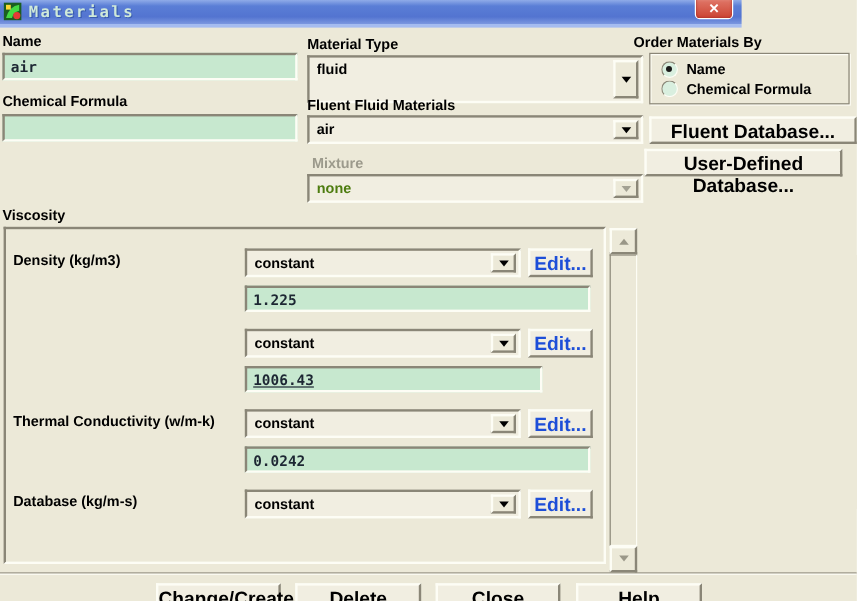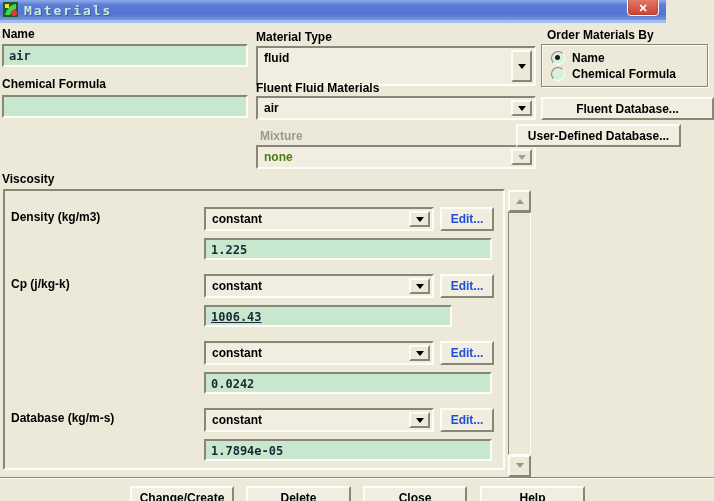"Materials" .titlebar { padding-left: 48px -> none }
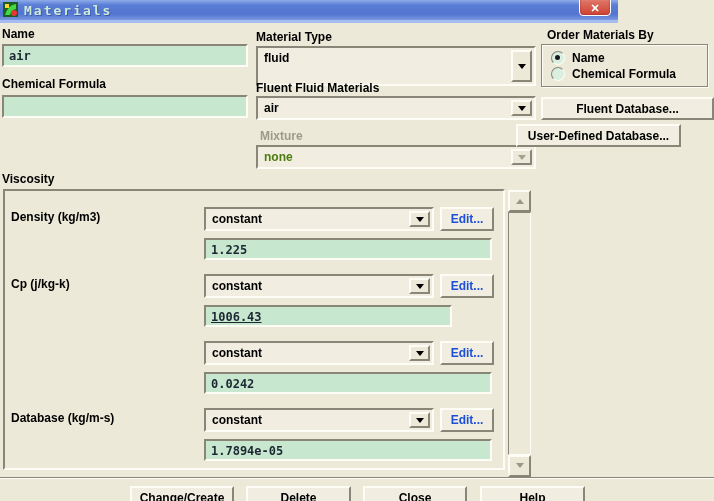"Order Materials By" div.label { left: 547px -> 528px }
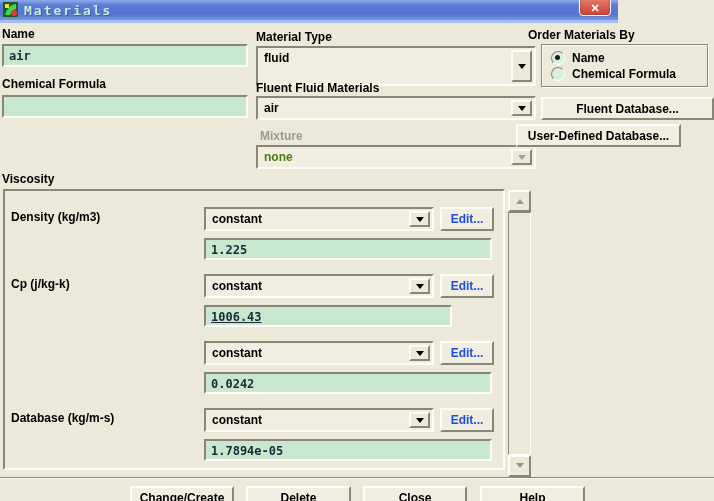"Fluent Database..." .btn { font-size: 12px -> 16px }
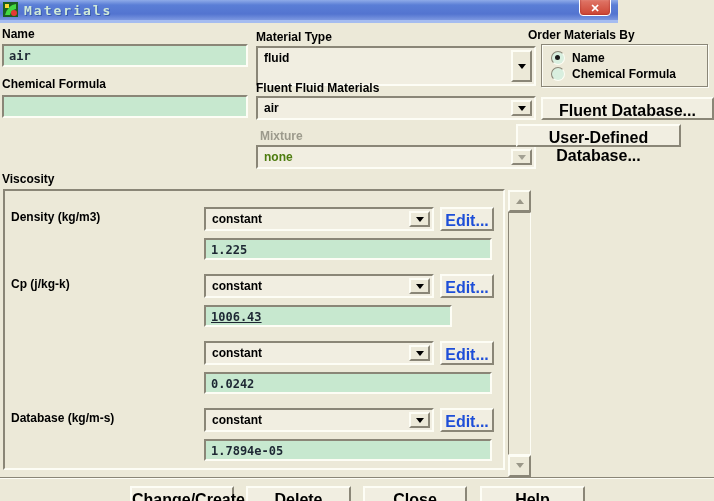"User-Defined Database..." div.btn { left: 516px -> 537px }
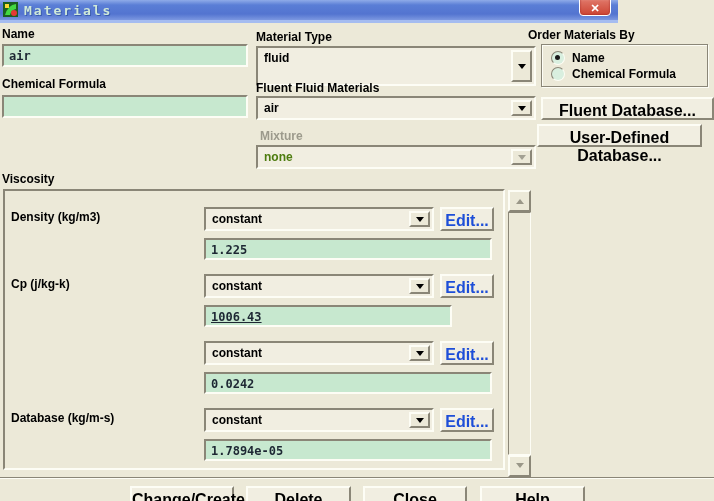"Cp (j/kg-k)" div.prop-label { html: <div>Cp (j/kg-k)</div> -> none }
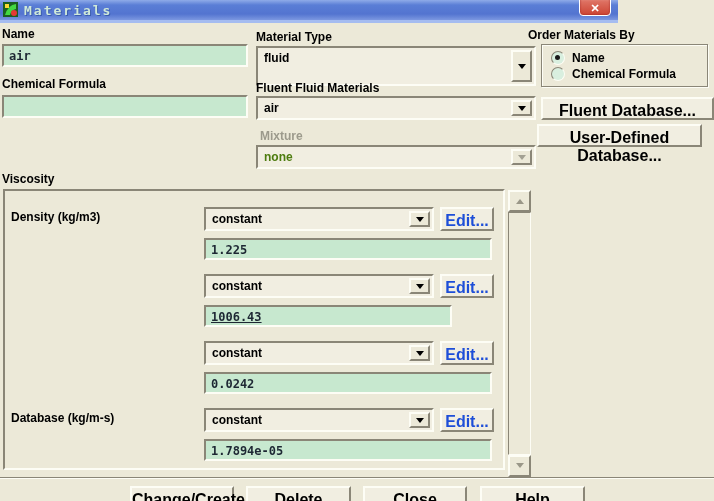"Thermal Conductivity (w/m-k)" div.prop-label { html: none -> <div>Thermal Conductivity (w/m-k)</div> }
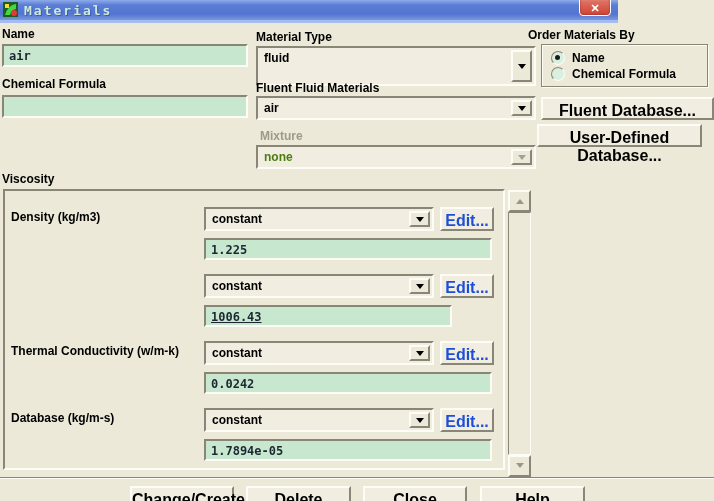"1.7894e-05" div.entry { html: <div>1.7894e-05</div> -> none }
•••
• _THE PROBLEM_
Put each line of the listing above into the copy exactly, dropping the pictures.

• _SOLUTION FOR THIS PROBLEM_
"Materials" .titlebar { padding-left: 48px -> none }
"Order Materials By" div.label { left: 547px -> 528px }
"Fluent Database..." .btn { font-size: 12px -> 16px }
"User-Defined Database..." div.btn { left: 516px -> 537px }
"Cp (j/kg-k)" div.prop-label { html: <div>Cp (j/kg-k)</div> -> none }
"Thermal Conductivity (w/m-k)" div.prop-label { html: none -> <div>Thermal Conductivity (w/m-k)</div> }
"1.7894e-05" div.entry { html: <div>1.7894e-05</div> -> none }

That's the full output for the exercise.